BEGIN

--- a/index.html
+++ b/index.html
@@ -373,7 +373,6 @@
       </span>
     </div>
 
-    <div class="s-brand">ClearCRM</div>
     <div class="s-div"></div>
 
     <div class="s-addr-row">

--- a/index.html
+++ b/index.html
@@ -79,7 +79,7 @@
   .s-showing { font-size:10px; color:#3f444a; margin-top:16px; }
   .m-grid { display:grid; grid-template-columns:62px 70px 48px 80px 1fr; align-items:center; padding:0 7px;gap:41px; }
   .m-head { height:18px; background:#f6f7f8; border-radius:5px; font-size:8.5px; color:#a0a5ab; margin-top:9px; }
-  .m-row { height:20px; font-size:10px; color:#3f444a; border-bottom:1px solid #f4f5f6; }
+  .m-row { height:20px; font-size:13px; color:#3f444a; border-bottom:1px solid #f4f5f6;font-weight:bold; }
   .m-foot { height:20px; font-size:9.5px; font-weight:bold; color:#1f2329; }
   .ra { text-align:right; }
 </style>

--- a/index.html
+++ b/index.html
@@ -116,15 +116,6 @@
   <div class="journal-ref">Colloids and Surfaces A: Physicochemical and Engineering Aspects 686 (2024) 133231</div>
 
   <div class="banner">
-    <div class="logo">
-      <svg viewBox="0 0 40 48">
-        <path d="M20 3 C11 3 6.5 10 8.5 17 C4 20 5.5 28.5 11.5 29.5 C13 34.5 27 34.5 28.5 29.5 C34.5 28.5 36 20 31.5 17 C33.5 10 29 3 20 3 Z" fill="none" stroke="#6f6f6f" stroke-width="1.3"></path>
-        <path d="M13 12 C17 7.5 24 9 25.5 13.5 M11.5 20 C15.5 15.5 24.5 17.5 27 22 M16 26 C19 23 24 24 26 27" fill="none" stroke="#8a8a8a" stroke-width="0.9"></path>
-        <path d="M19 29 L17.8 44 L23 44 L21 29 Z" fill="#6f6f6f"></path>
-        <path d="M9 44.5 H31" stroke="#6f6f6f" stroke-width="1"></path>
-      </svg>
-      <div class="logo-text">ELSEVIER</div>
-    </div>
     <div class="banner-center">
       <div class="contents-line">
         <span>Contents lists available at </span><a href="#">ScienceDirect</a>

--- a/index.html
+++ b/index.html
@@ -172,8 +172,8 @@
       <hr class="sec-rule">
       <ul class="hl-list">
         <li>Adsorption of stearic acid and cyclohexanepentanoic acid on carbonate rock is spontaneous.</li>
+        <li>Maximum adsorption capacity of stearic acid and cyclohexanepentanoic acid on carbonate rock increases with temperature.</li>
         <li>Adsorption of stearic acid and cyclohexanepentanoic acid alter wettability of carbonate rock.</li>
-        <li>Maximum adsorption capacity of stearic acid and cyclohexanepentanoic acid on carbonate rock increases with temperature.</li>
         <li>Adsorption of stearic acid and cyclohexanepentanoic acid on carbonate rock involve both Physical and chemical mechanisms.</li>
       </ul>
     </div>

END

[Exercise goal] A verbatim transcription is needed of the lines above, starting at the line with "font-size:10px; color:#3f444a; margin-top:16px;" and ending at the line with "display:grid; grid-template-columns:62px 70px", both included, and of nothing else.

[Completed task]
   .s-showing { font-size:10px; color:#3f444a; margin-top:16px; }
   .m-grid { display:grid; grid-template-columns:62px 70px 48px 80px 1fr; align-items:center; padding:0 7px;gap:41px; }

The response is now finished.